Work to complete:
Without copying any picture, transcribe exactly the lines of the data below from the one containing "tax: 218.24 -> 218.20" through the one containing "discount: 15% = 19.10 -> 15% = 18.52".

Supplied records:
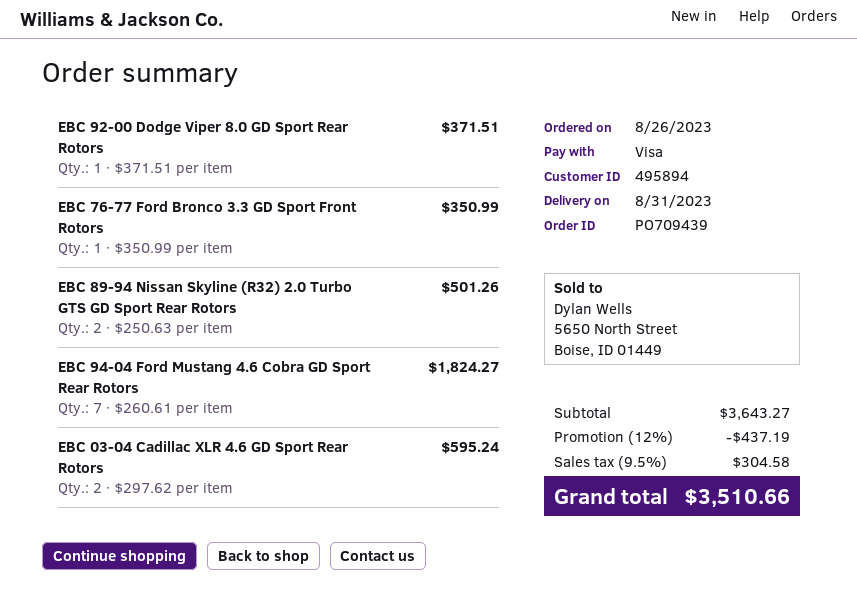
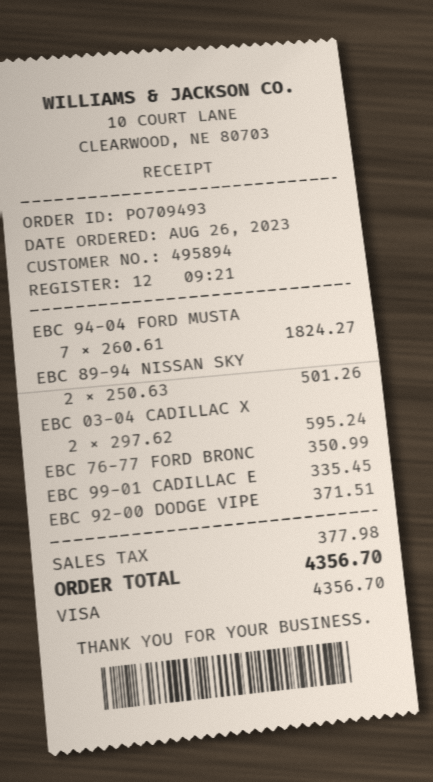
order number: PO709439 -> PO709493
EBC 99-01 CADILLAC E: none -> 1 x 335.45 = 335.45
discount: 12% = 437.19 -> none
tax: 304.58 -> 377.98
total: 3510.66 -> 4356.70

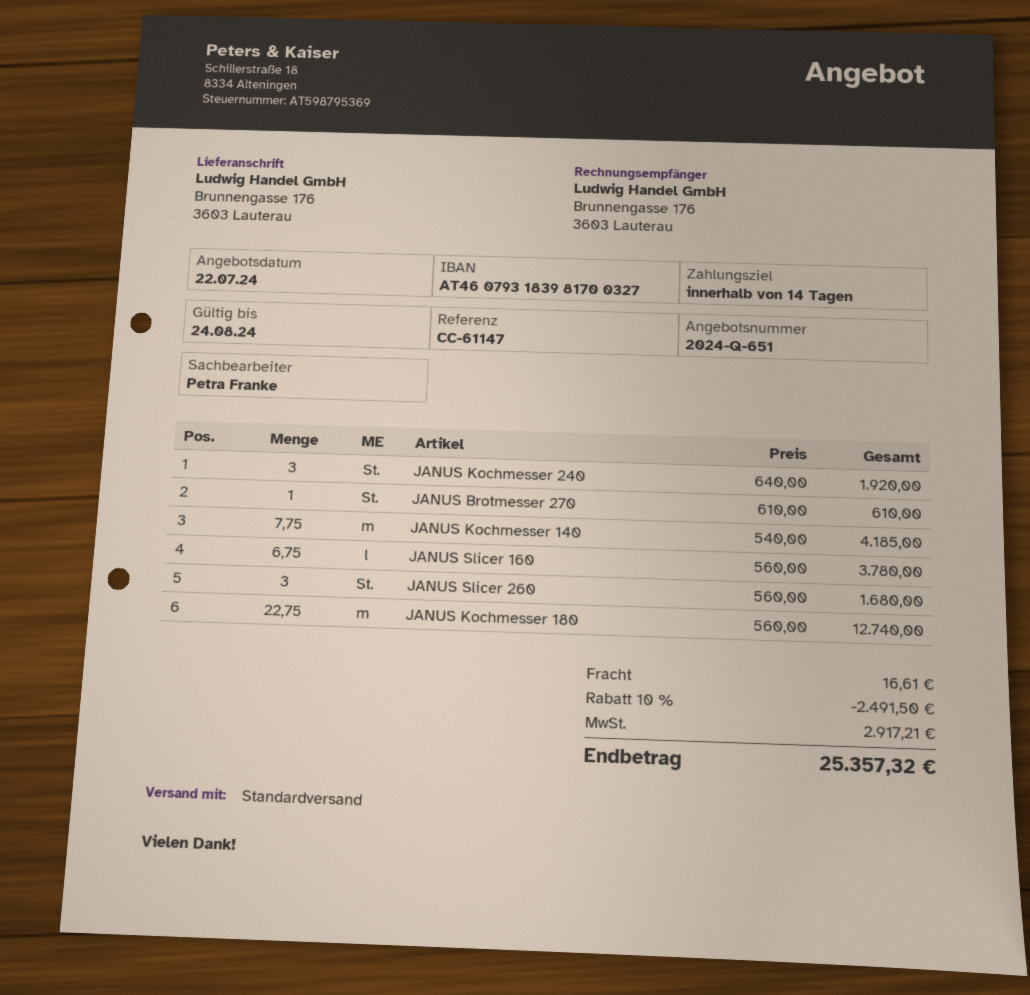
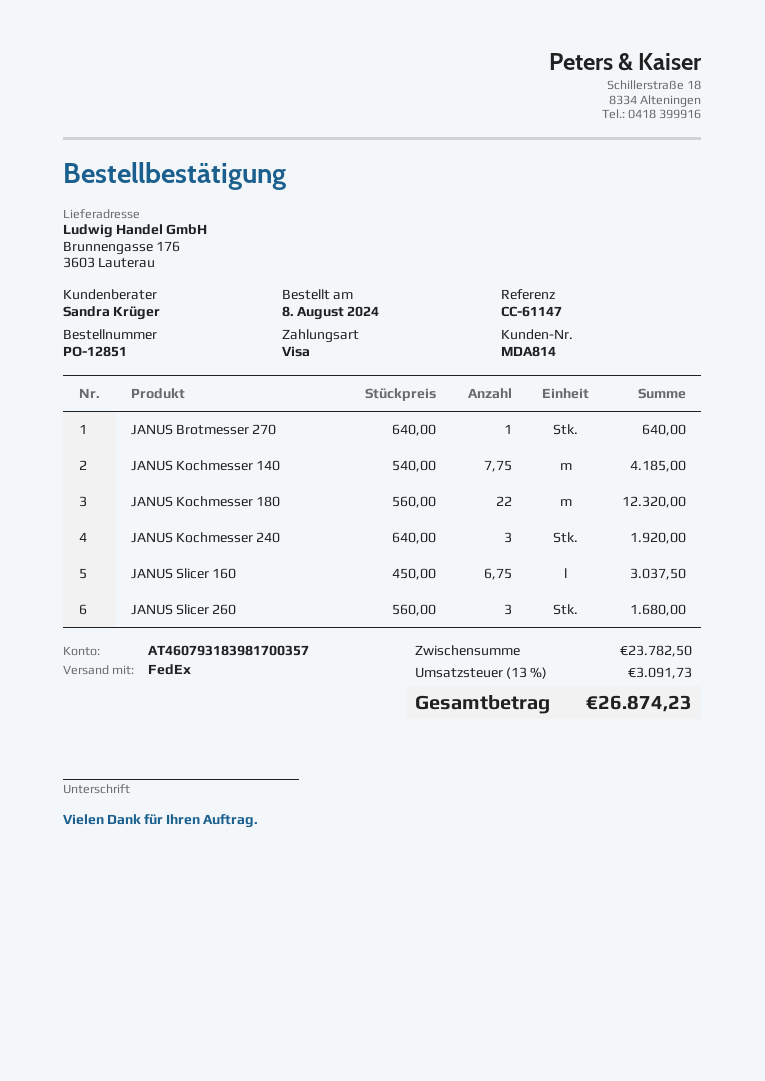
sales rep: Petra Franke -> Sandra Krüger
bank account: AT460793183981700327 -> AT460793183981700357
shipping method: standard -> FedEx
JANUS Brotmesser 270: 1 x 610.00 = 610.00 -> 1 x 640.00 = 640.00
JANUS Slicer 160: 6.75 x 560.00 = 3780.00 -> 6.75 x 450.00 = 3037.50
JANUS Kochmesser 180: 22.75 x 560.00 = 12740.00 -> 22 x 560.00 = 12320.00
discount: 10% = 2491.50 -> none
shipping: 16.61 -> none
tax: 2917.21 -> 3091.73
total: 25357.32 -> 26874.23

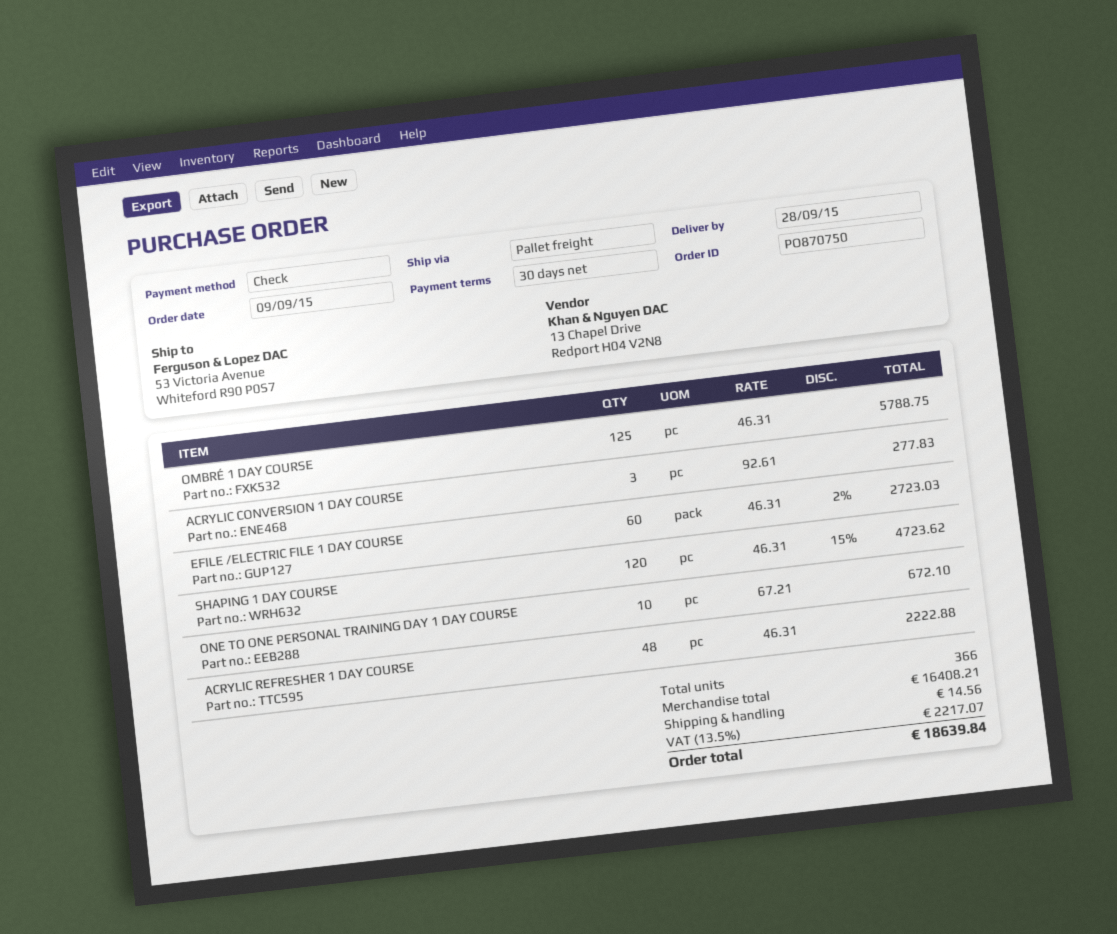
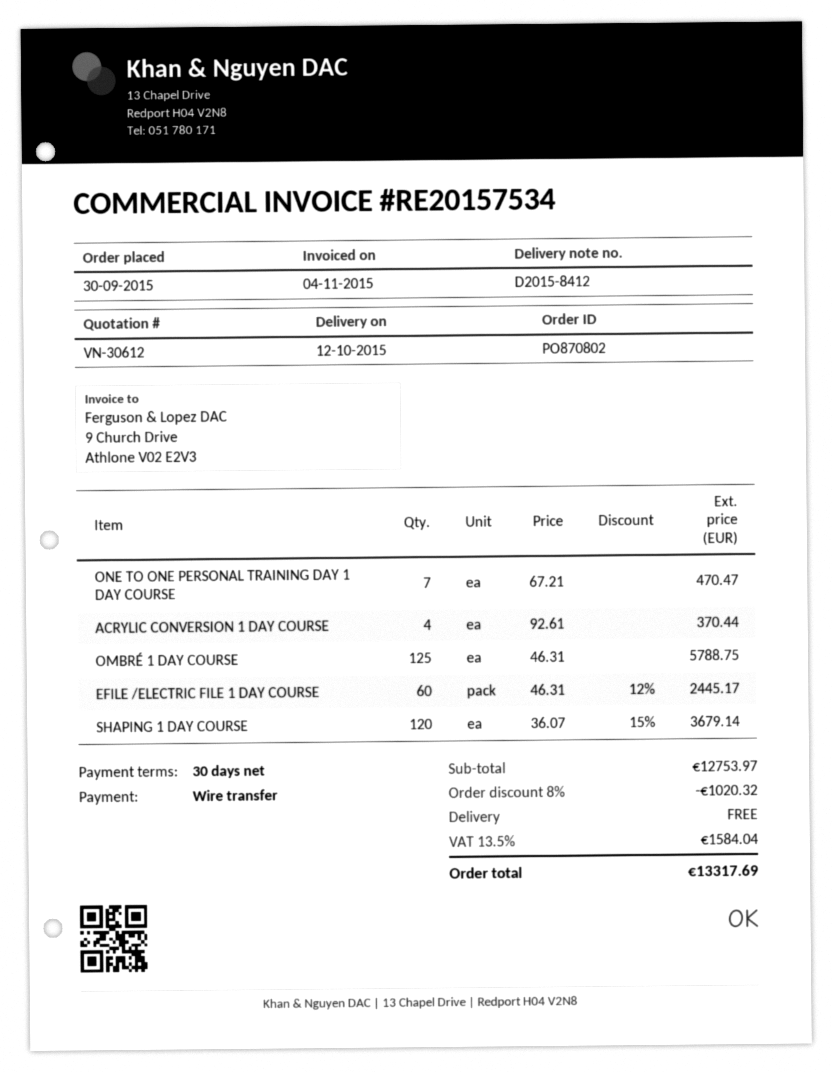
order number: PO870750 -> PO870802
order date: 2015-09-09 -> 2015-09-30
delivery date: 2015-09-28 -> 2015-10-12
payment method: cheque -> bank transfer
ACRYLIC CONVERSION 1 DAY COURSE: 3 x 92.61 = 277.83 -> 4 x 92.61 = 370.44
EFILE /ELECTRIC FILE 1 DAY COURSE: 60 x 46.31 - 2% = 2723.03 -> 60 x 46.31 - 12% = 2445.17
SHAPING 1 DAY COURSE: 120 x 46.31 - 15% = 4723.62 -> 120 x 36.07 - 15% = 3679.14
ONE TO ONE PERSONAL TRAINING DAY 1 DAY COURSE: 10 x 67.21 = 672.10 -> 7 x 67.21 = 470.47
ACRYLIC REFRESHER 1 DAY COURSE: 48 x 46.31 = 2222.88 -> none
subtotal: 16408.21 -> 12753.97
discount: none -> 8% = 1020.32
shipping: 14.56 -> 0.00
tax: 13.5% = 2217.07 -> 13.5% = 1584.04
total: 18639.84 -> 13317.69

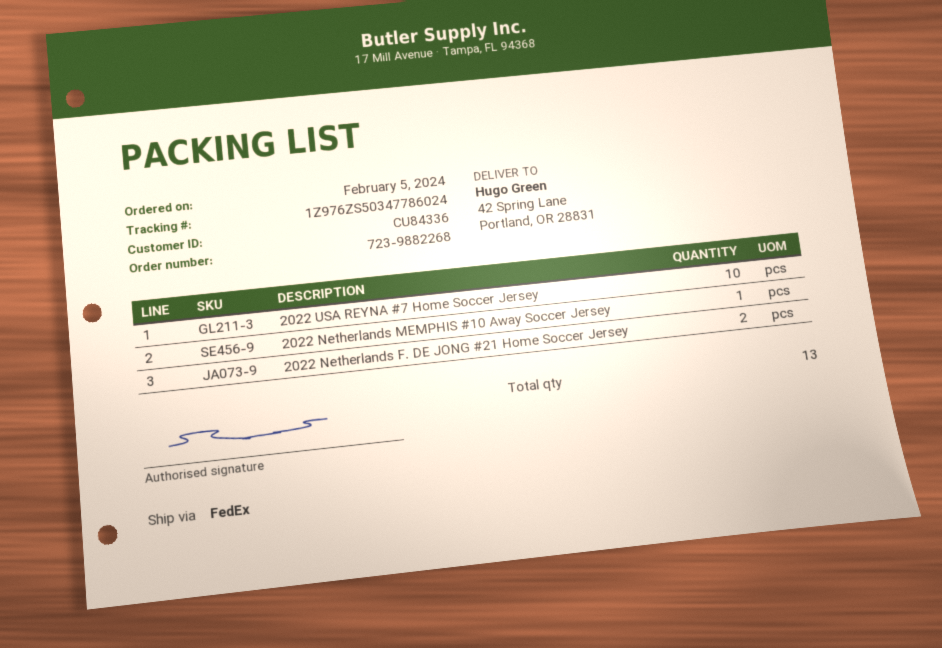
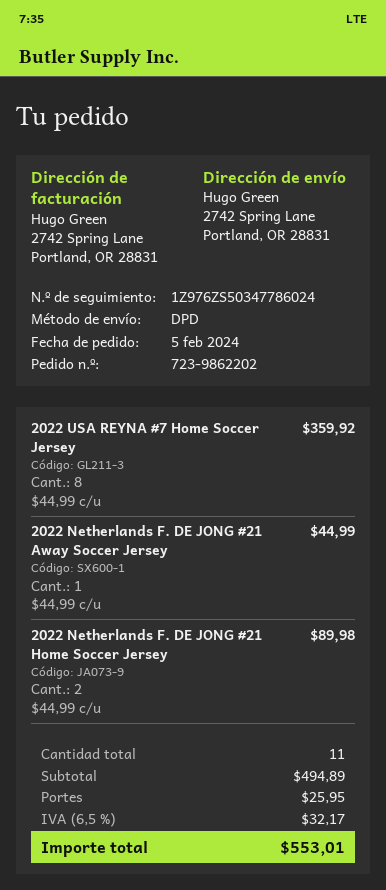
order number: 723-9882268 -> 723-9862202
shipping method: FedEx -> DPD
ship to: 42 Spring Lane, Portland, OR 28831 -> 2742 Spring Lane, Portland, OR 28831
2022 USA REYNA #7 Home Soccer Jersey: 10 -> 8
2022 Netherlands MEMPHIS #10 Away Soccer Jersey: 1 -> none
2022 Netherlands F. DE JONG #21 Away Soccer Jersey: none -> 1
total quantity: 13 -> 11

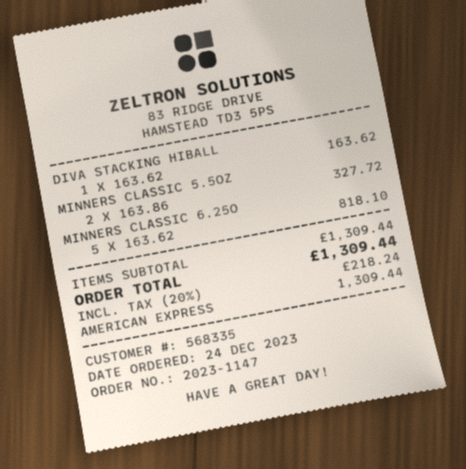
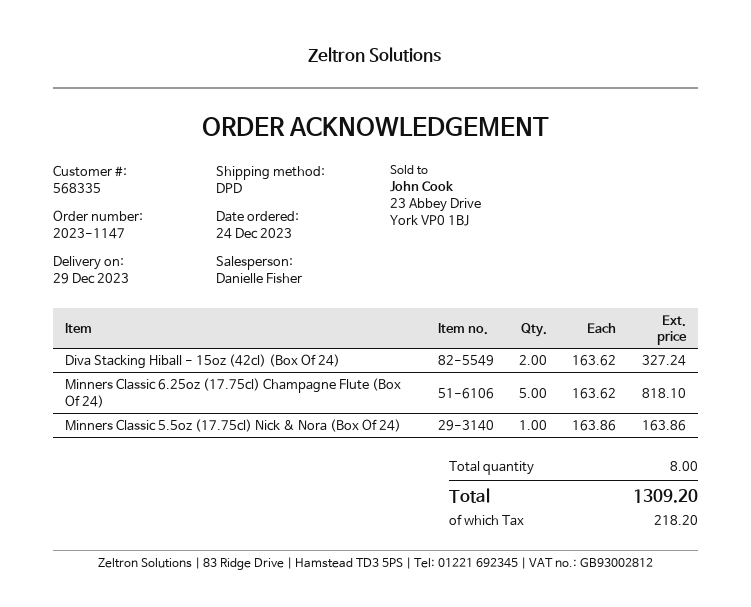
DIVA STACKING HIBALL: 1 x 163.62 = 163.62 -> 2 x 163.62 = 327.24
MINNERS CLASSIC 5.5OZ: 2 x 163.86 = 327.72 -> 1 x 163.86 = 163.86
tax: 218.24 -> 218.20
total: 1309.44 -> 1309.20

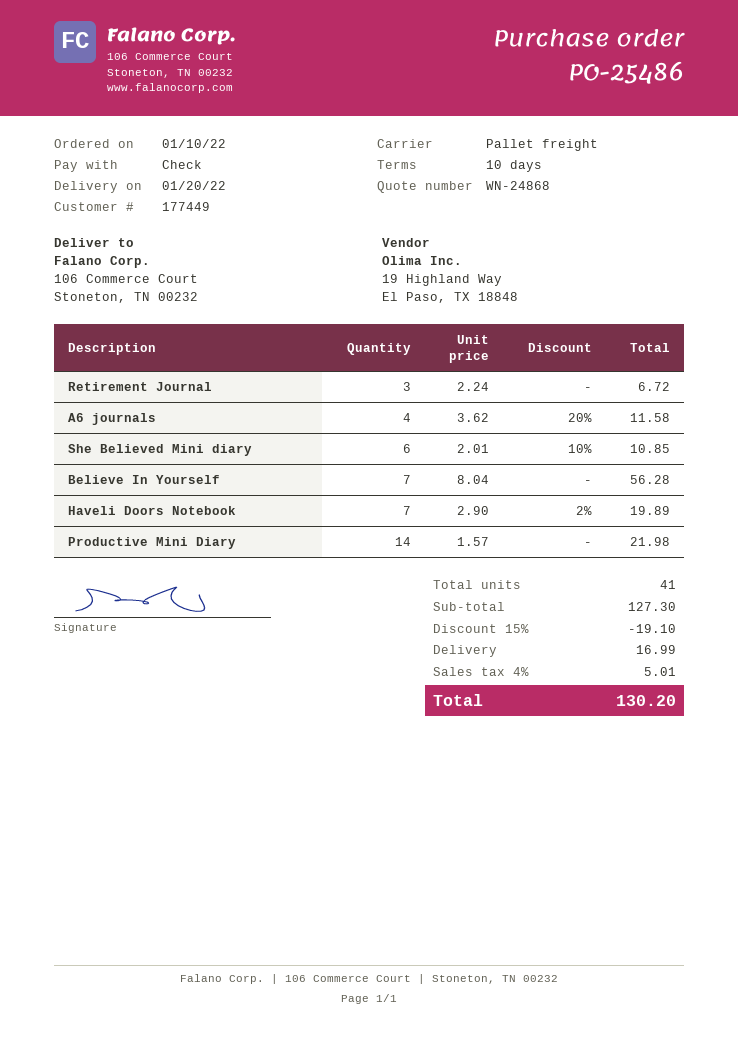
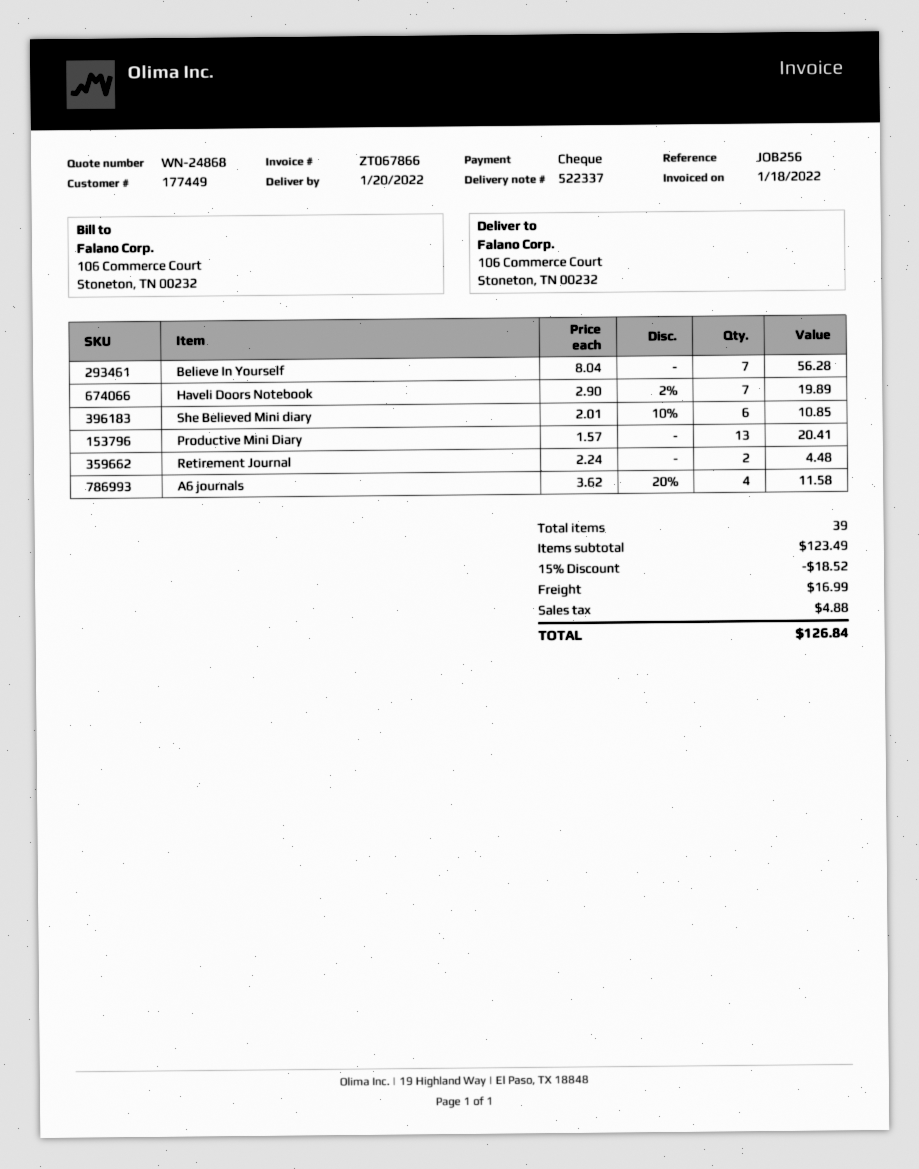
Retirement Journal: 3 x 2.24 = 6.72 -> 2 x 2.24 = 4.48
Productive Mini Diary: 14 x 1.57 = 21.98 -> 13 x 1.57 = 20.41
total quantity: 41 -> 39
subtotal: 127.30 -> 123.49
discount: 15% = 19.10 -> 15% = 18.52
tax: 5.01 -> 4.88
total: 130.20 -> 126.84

Output below:
tax: 218.24 -> 218.20
total: 1309.44 -> 1309.20

Retirement Journal: 3 x 2.24 = 6.72 -> 2 x 2.24 = 4.48
Productive Mini Diary: 14 x 1.57 = 21.98 -> 13 x 1.57 = 20.41
total quantity: 41 -> 39
subtotal: 127.30 -> 123.49
discount: 15% = 19.10 -> 15% = 18.52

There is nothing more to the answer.